С тех пор, как умер папа, я стала чаще испытывать тревогу, понимает она. Тревогу о том, что мама одна в Горинге; о Молли и ее новой школе; о Люке – что больше нет мужчины, который был бы для него примером для подражания. Руминация…
Все так и есть на самом деле: чему радоваться, когда со мной больше нет Саймона? Жизнь без него страшнее, ведь некому разделить со мной ответственность за все, что в ней происходит. Нельзя изменить настроение, просто щелкнув пальцами.
Она рисует в воображении остальных пациентов: Лилли, Колина, Троя, Эбби и Майкла. Им, судя по всему, тоже трудно взбодриться. Способен ли кто-либо из нас действительно поменять образ мыслей? Разве не они делают нас теми, кто мы есть?
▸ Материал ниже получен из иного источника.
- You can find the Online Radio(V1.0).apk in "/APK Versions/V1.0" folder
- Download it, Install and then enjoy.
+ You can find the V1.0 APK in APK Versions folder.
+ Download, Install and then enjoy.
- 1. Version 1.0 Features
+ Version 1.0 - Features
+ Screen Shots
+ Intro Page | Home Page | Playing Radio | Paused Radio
Разве не мои мысли делают меня Карен?
* * *
Психотерапевт откашливается.
– Вы размышляли о нашем с вами разговоре? – спрашивает она.
Майкл надеялся пропустить индивидуальное занятие, но Джиллиан пришла за ним в палату.
Он теребит кожу вокруг ногтя.
Джиллиан поднимает бровь.
Он дергает заусенец.
Джиллиан скрещивает ноги, затем распрямляет их. Поправляет платок.
– Немного.
Она явно ждет от него продолжения. Но зачем? Все это болтовня, думает он. Нигде больше я не видел, чтобы люди так много болтали. Групповые сеансы еще ничего. Иногда даже он немного разговаривает на них, если об этом просит психотерапевт или если его спровоцирует чье-то высказывание, но обычно он помалкивает. А многие – да почти все – пациенты болтают друг с другом утром, днем и вечером, и даже, по всей видимости, по ночам. За завтраком, обедом и ужином, за просмотром телепрограмм, за настольными играми… Чешут языками, бла-бла-бла, без остановки. Такой-то делал то, а другой – это, моя мать плохо ко мне относилась, у меня загулял парень, мой сын негодяй, босс хочет меня уволить, лекарства не действуют, обещаю, я не разболеюсь, а можно мне почитать после вас журнал, вам нужно что-нибудь съесть, я привык выпивать по бутылке водки в день… Как дятлы окаянные, стучат и стучат по дереву. Поэтому при любой возможности Майкл уходит к себе в палату, лежит на кровати и смотрит телевизор. Почти как дома.
Джиллиан вновь поднимает бровь.
– Я привык весь день проводить в одиночестве, – добавляет он, надеясь, что этого достаточно.
– Да?
– В магазине. – Он сильнее рвет заусенец.
– А.
– У меня был цветочный магазин.
– Был?
– Он закрыт, – говорит Майкл и чувствует, что и сам захлопывается, как раковина моллюска.